WHAT YOU ARE ASKED TO DO ->
Pull every line containing the word "flex" from the records.

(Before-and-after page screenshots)

★ ★ ★ ★ ★ ★ ★

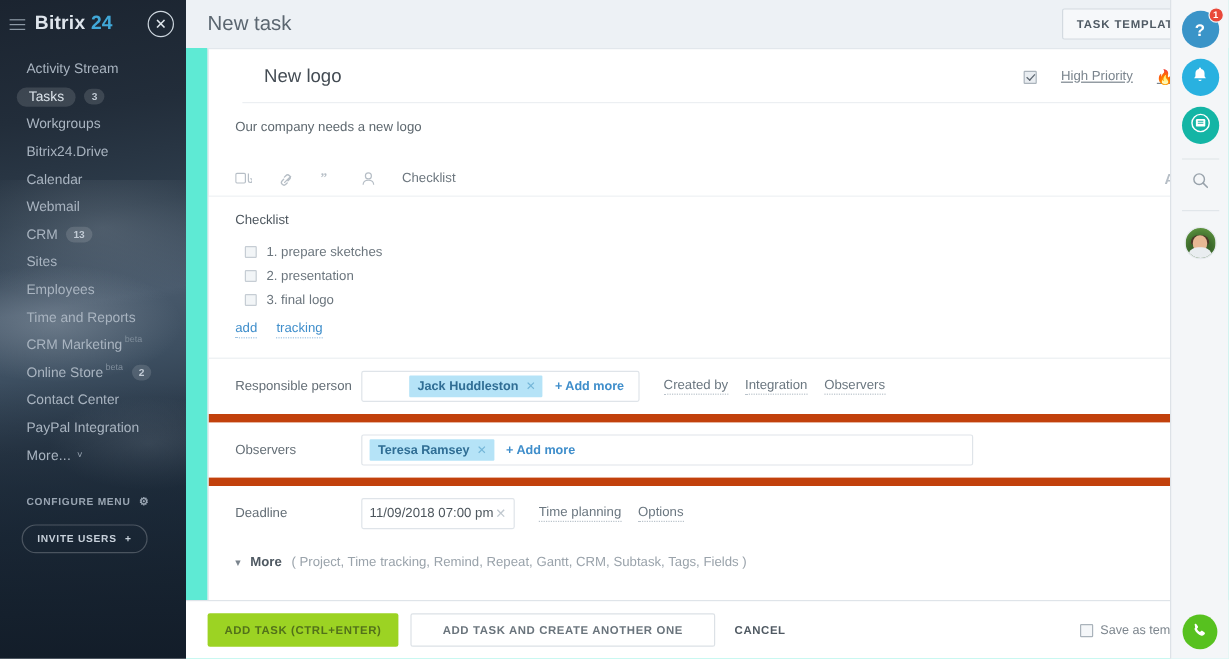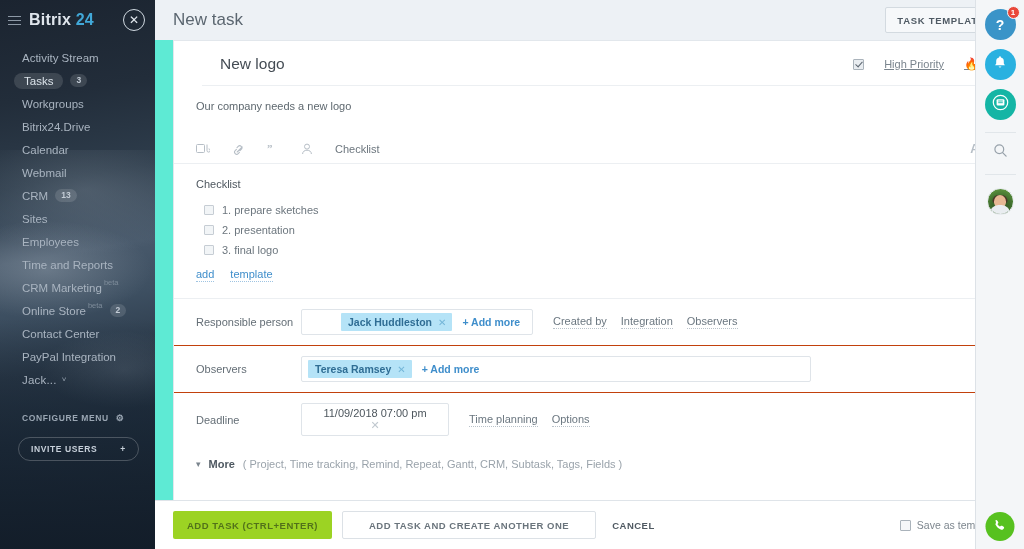--- a/index.html
+++ b/index.html
@@ -505,7 +505,7 @@
             </div>
           <div class="cl-links">
             <span class="dlink">add</span>
-            <span class="dlink">template</span>
+            <span class="dlink">tracking</span>
           </div>
         </div>
 

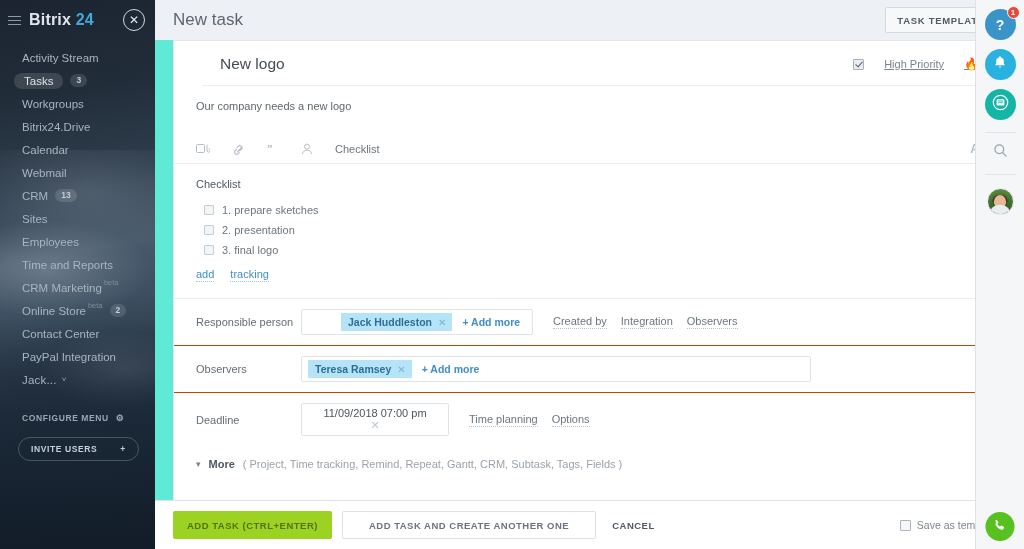--- a/index.html
+++ b/index.html
@@ -207,7 +207,7 @@
   .frow {
     display: flex; align-items: center;
     padding: 10px 18px 10px 22px;
-    border-bottom: 1px solid #c2410c;
+    border-bottom: 7px solid #c2410c;
     min-height: 42px;
   }
   .frow.noline { border-bottom: none; }

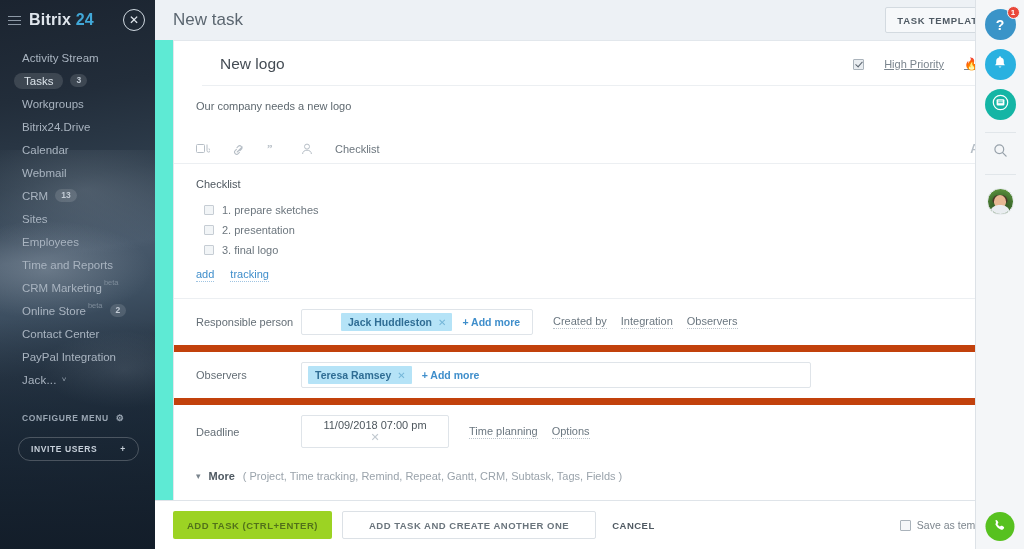--- a/index.html
+++ b/index.html
@@ -419,7 +419,7 @@
             <span class="lbl">PayPal Integration</span>
           </div>
           <div class="sb-item more">
-            <span class="lbl">Jack...</span>
+            <span class="lbl">More...</span>
             <span class="more-caret">˅</span>
           </div>
         </div>

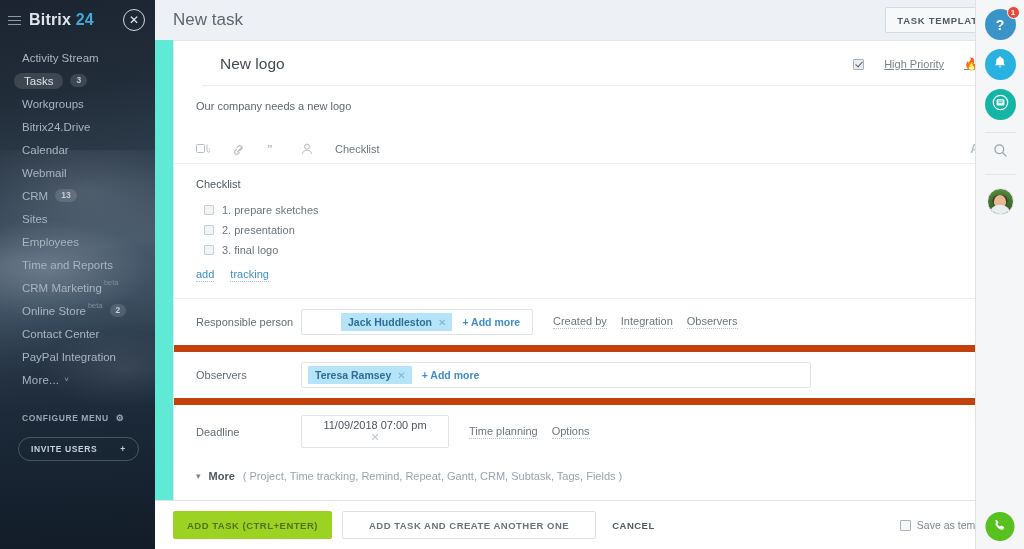--- a/index.html
+++ b/index.html
@@ -220,7 +220,7 @@
   }
   .fbox.w1 { width: 232px; padding-left: 39px; }
   .fbox.w2 { width: 510px; }
-  .fbox.w3 { width: 148px; justify-content: space-between; flex-direction: column; }
+  .fbox.w3 { width: 128px; justify-content: space-between; }
   .pill {
     display: inline-flex; align-items: center; gap: 6px;
     background: #b5e3f7; color: #2f6d94;

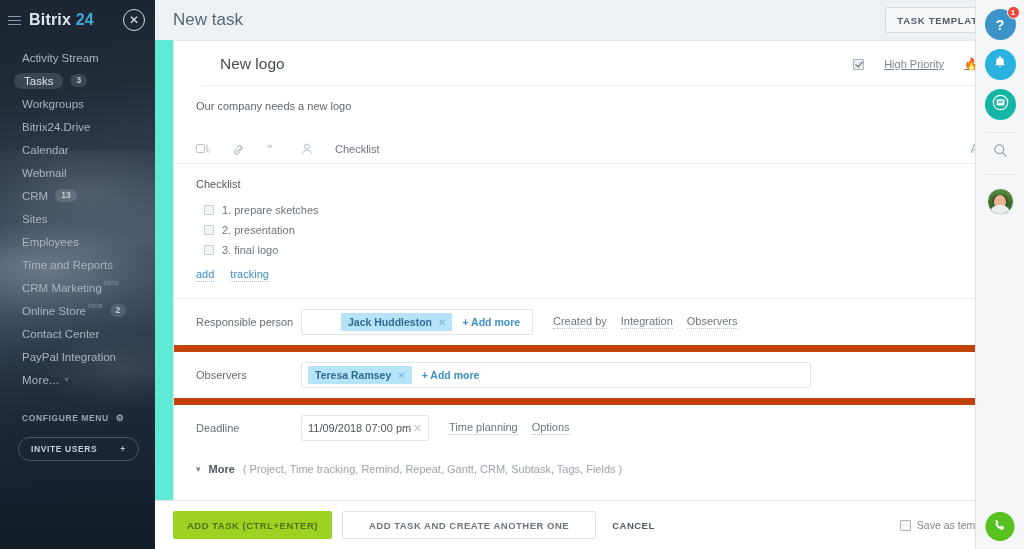--- a/index.html
+++ b/index.html
@@ -90,7 +90,7 @@
   }
   .gear { margin-left: 7px; font-size: 9px; color: #9aa6b3; }
   .sb-invite {
-    display: inline-flex; align-items: center; gap: 23px;
+    display: inline-flex; align-items: center; gap: 7px;
     margin: 14px 0 0 18px;
     border: 1px solid rgba(255,255,255,.22);
     border-radius: 14px;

★ ★ ★ ★ ★ ★ ★

SOLUTION FOR THIS TASK ->
     display: flex; align-items: center;
-  .fbox.w3 { width: 148px; justify-content: space-between; flex-direction: column; }
     display: inline-flex; align-items: center; gap: 6px;
-    display: inline-flex; align-items: center; gap: 23px;
+    display: inline-flex; align-items: center; gap: 7px;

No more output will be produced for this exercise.